SOURCE MATERIAL below:
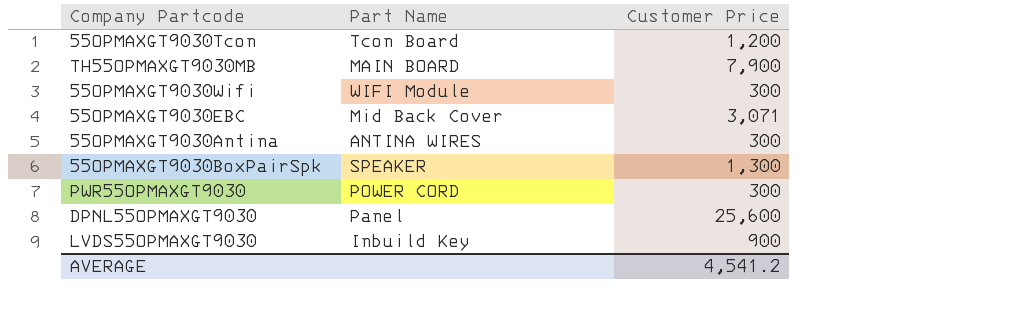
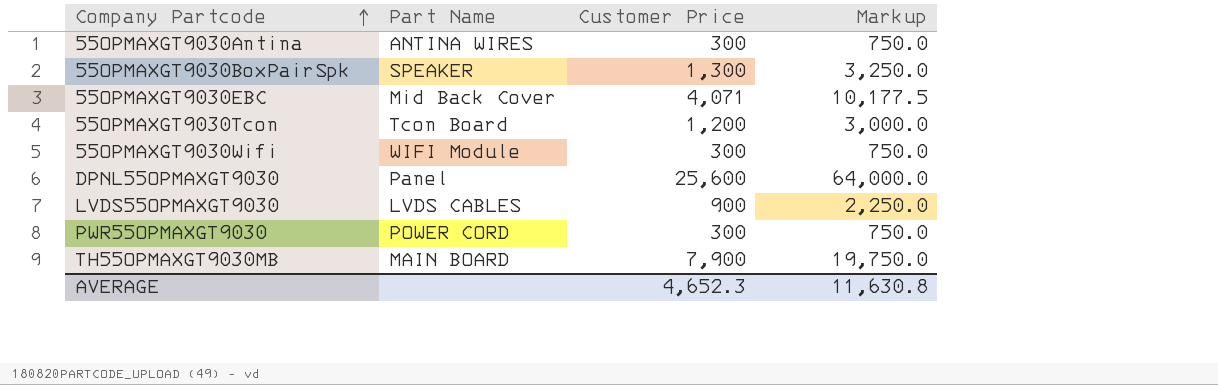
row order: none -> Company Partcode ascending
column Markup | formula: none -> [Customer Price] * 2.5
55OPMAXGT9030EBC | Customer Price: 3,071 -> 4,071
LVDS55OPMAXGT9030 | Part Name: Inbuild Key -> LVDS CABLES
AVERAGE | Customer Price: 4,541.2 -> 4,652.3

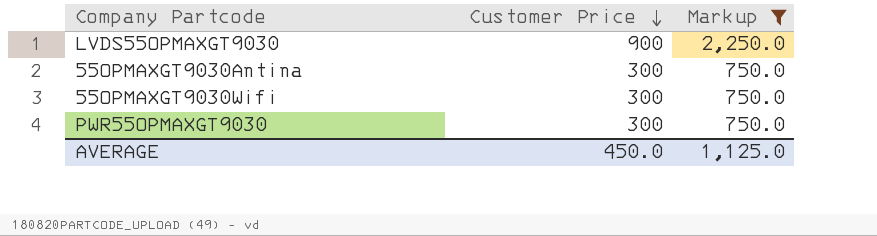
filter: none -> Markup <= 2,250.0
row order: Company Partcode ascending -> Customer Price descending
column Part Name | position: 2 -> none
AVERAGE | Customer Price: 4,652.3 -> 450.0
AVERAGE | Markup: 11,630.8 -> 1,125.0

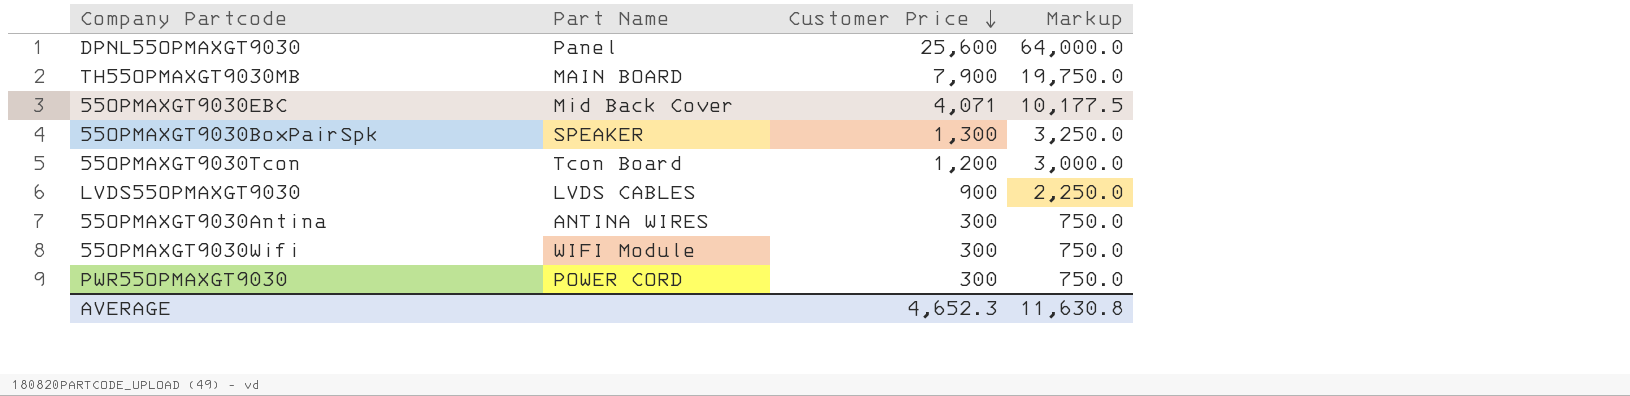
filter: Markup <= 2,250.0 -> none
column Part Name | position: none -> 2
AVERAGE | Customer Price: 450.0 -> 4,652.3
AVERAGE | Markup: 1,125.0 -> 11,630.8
End of SOURCE MATERIAL.
Where a line of the entries above holds the word "Company", return that line.

● **SOLUTION FOR THIS EXERCISE**:
row order: none -> Company Partcode ascending
row order: Company Partcode ascending -> Customer Price descending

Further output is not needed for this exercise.